◆ **Exercise objective**
The entries are to be printed again word for word, but no picture may appear.
--- Records to use Enclosed Below ---
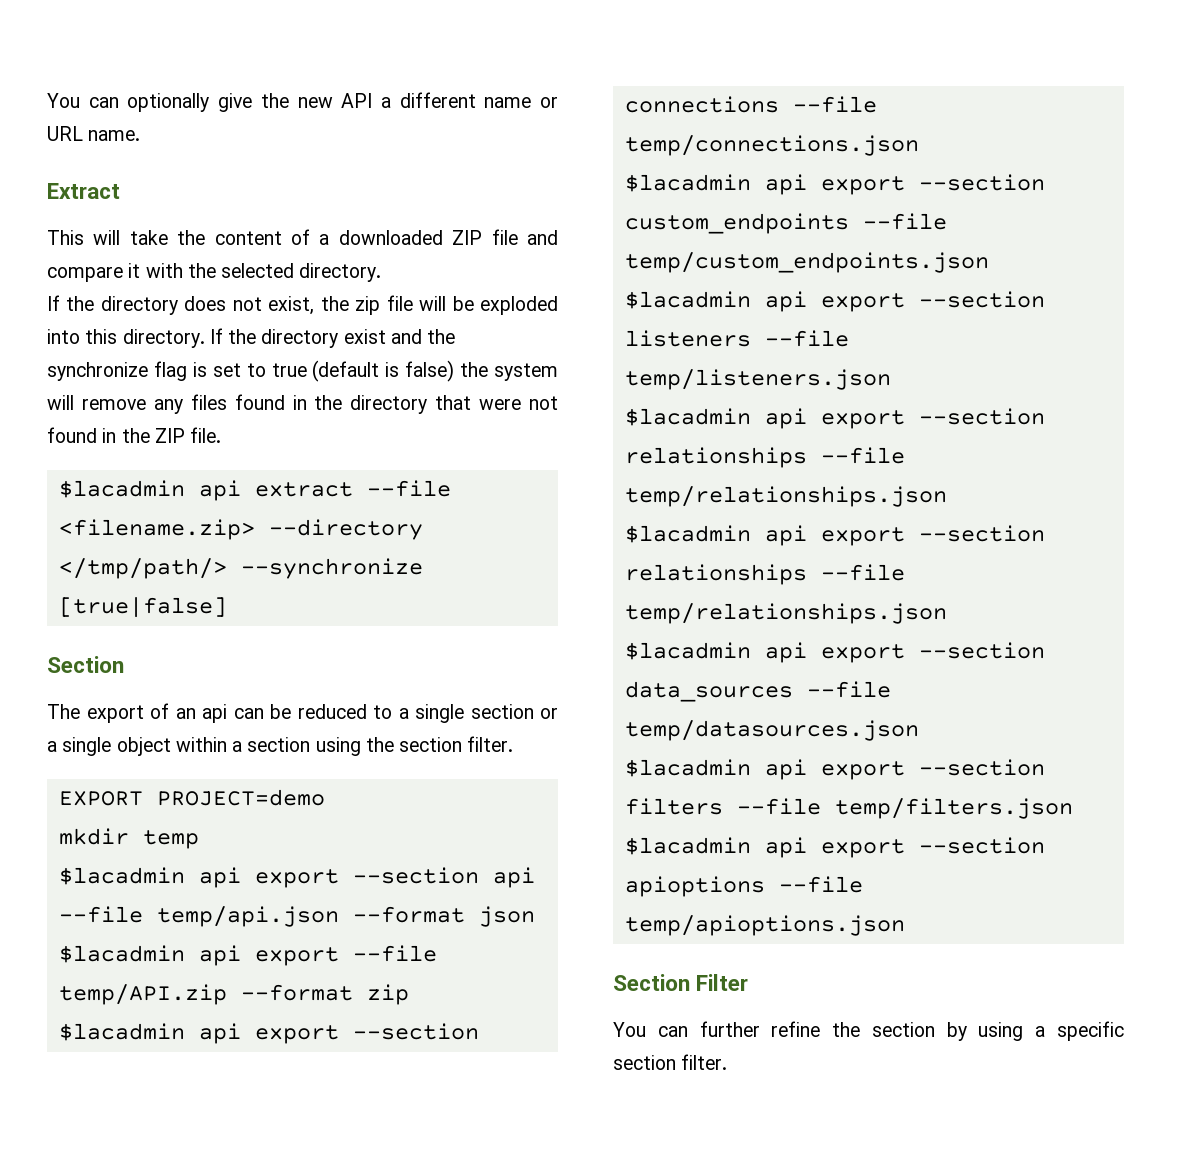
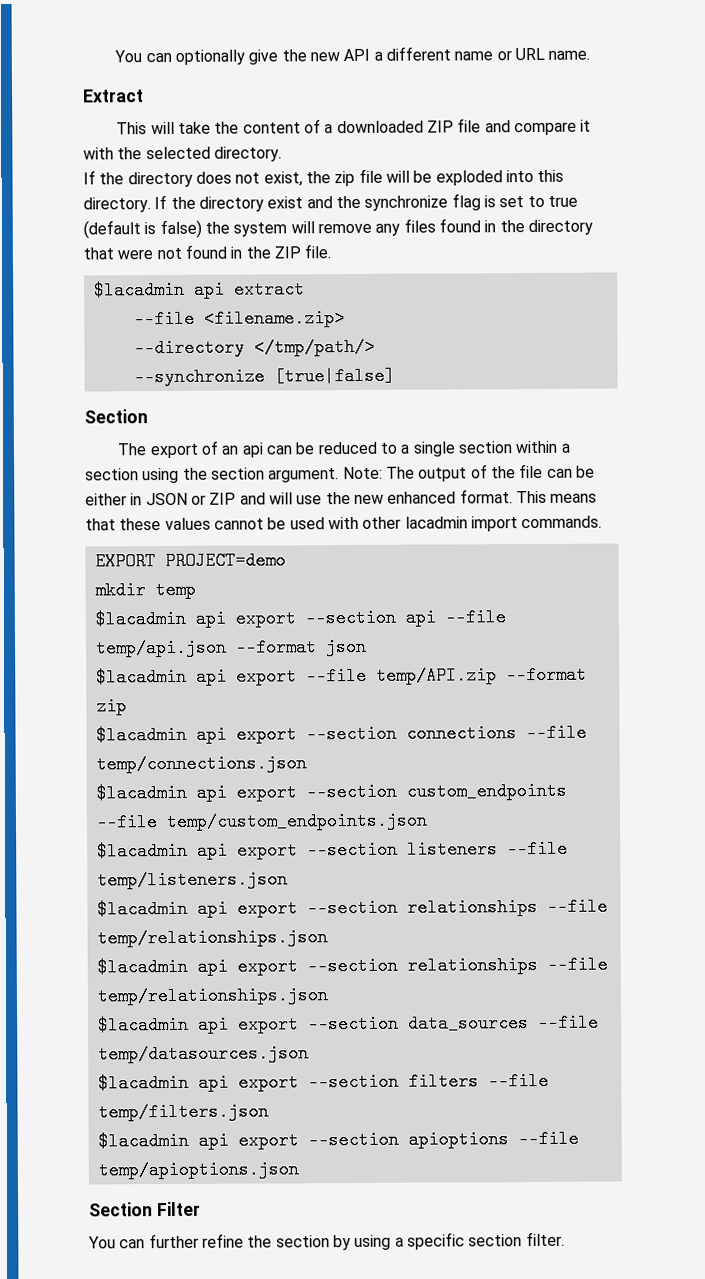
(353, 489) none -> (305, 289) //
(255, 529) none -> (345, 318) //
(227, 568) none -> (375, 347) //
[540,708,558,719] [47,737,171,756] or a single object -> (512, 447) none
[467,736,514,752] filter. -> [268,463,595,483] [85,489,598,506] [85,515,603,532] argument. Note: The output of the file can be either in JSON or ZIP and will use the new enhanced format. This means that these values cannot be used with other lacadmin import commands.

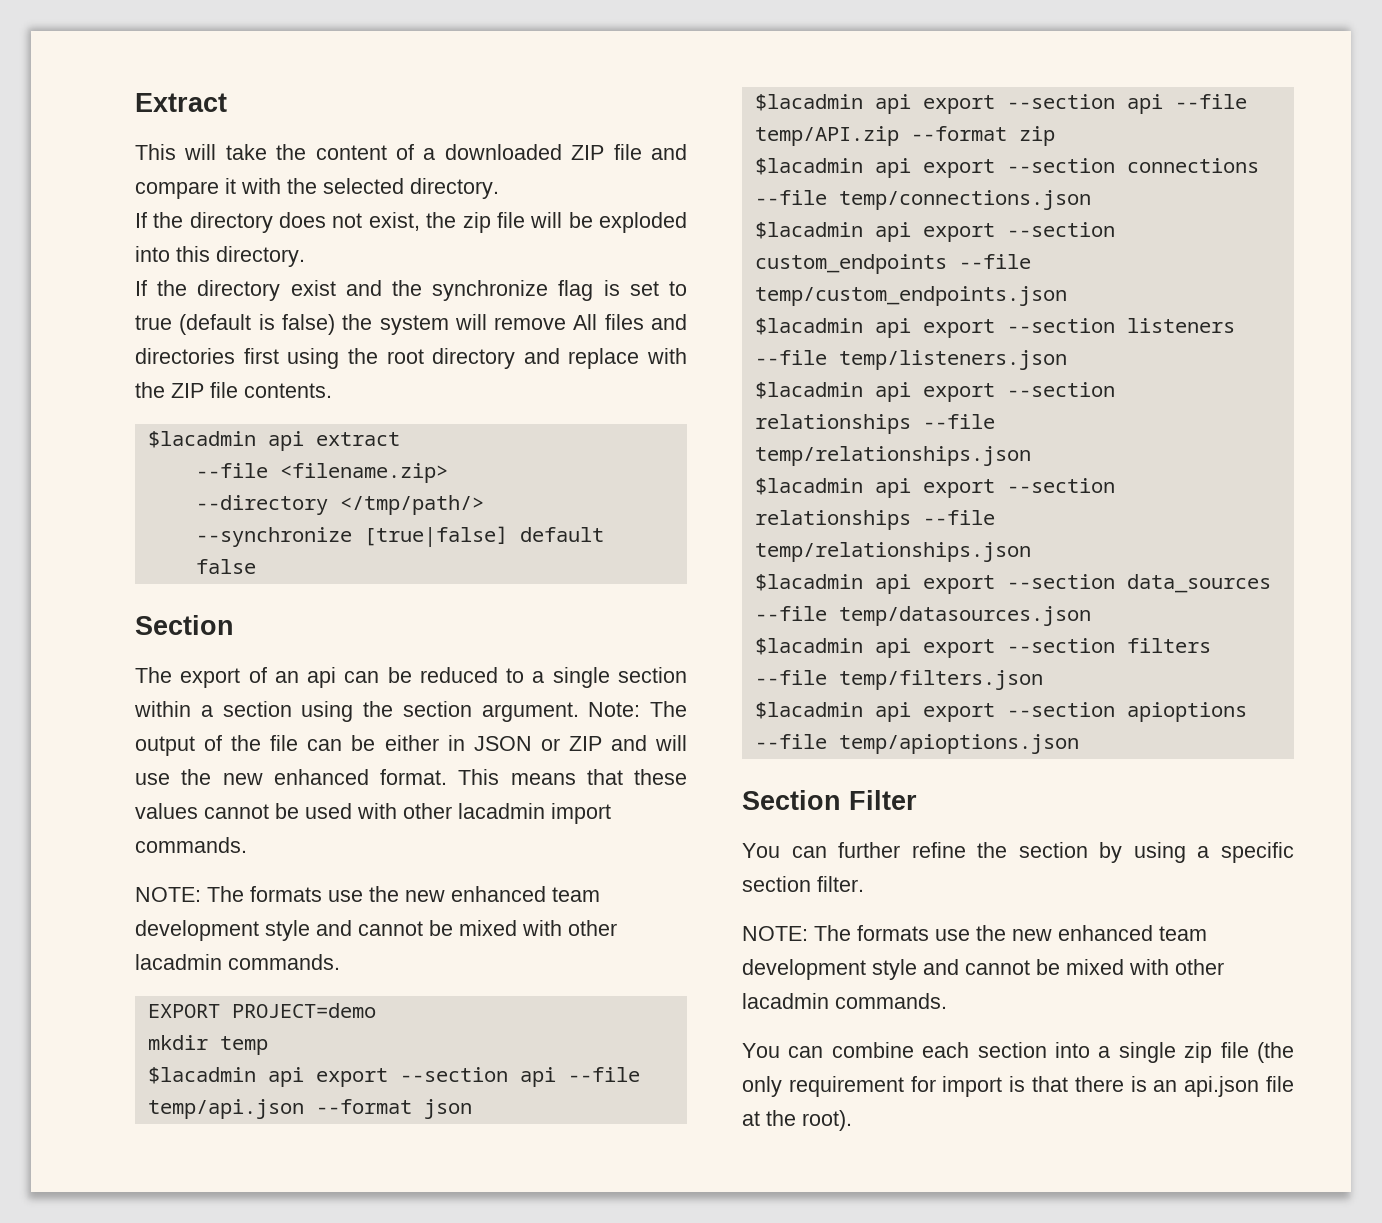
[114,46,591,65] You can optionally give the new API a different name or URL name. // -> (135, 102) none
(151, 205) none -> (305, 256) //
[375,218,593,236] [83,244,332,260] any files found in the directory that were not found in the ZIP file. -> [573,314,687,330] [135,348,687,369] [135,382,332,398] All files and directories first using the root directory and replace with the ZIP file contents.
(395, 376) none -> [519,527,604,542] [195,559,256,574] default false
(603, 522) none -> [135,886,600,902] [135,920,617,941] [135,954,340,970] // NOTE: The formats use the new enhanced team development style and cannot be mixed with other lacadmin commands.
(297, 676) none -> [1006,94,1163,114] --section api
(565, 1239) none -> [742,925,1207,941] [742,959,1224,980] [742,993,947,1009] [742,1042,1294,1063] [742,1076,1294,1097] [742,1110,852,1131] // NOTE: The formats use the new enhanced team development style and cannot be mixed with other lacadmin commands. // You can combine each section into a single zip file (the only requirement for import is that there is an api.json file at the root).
--- End of Enclosed Records to use ---
◆ **Written response**
(353, 489) none -> (305, 289) //
(255, 529) none -> (345, 318) //
(227, 568) none -> (375, 347) //
[540,708,558,719] [47,737,171,756] or a single object -> (512, 447) none
[467,736,514,752] filter. -> [268,463,595,483] [85,489,598,506] [85,515,603,532] argument. Note: The output of the file can be either in JSON or ZIP and will use the new enhanced format. This means that these values cannot be used with other lacadmin import commands.

[114,46,591,65] You can optionally give the new API a different name or URL name. // -> (135, 102) none
(151, 205) none -> (305, 256) //
[375,218,593,236] [83,244,332,260] any files found in the directory that were not found in the ZIP file. -> [573,314,687,330] [135,348,687,369] [135,382,332,398] All files and directories first using the root directory and replace with the ZIP file contents.
(395, 376) none -> [519,527,604,542] [195,559,256,574] default false
(603, 522) none -> [135,886,600,902] [135,920,617,941] [135,954,340,970] // NOTE: The formats use the new enhanced team development style and cannot be mixed with other lacadmin commands.
(297, 676) none -> [1006,94,1163,114] --section api
(565, 1239) none -> [742,925,1207,941] [742,959,1224,980] [742,993,947,1009] [742,1042,1294,1063] [742,1076,1294,1097] [742,1110,852,1131] // NOTE: The formats use the new enhanced team development style and cannot be mixed with other lacadmin commands. // You can combine each section into a single zip file (the only requirement for import is that there is an api.json file at the root).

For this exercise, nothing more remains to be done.